Black hole evaporation rates without spacetime
Samuel L. Braunstein, Manas K. Patra

TL;DR
This paper derives black hole evaporation rates without relying on spacetime, using a thermodynamic and Hilbert space approach, suggesting a spacetime-independent perspective on black hole radiation.
Contribution
It introduces a spacetime-free derivation of black hole evaporation rates based on thermodynamics and symmetries, applicable to extended gravity theories.
Findings
Evaporation rates derived without spacetime assumptions
Applicable to generalized gravity theories with modified area concepts
Highlights the role of symmetries and conservation laws in black hole radiation
Abstract
Verlinde recently suggested that gravity, inertia, and even spacetime may be emergent properties of an underlying thermodynamic theory. This vision was motivated in part by Jacobson's 1995 surprise result that the Einstein equations of gravity follow from the thermodynamic properties of event horizons. Taking a first tentative step in such a program, we derive the evaporation rate (or radiation spectrum) from black hole event horizons in a spacetime-free manner.
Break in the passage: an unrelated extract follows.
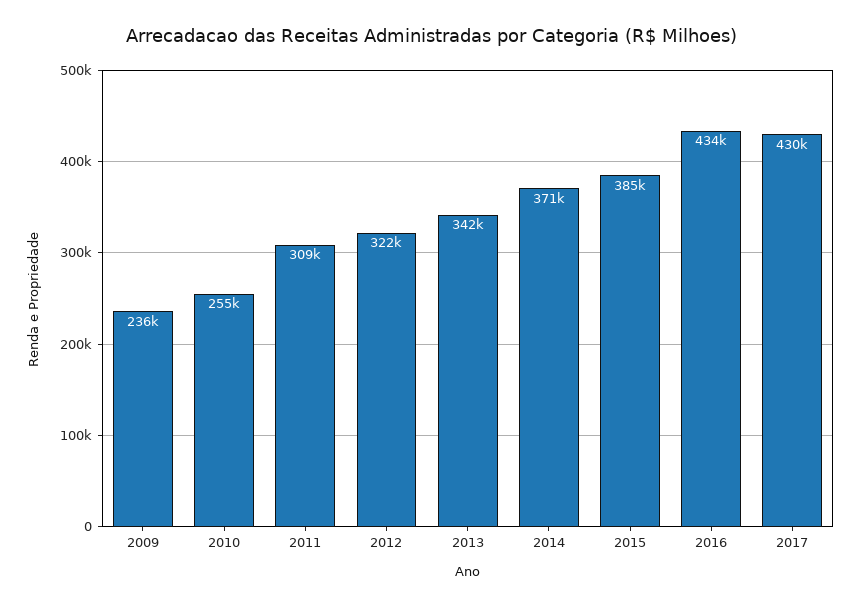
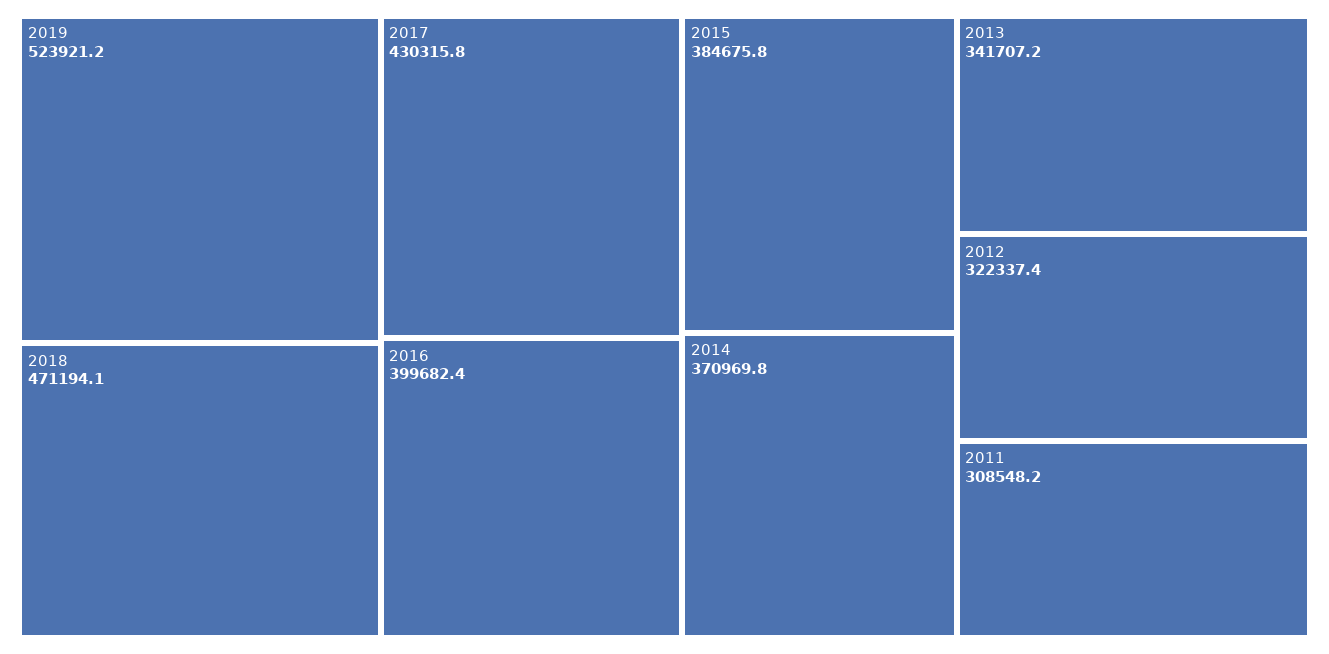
2009: 236000 -> none
2010: 255000 -> none
2016: 434000 -> 399682.4
2019: none -> 523921.2
2018: none -> 471194.1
Our result relies on a Hilbert space description of black hole evaporation, symmetries therein which follow from the inherent high dimensionality of black holes, global conservation of the no-hair quantities, and the existence of Penrose processes. Our analysis is not wedded to standard general relativity and so should apply to extended gravity theories where we find that the black hole area must be replaced by some other…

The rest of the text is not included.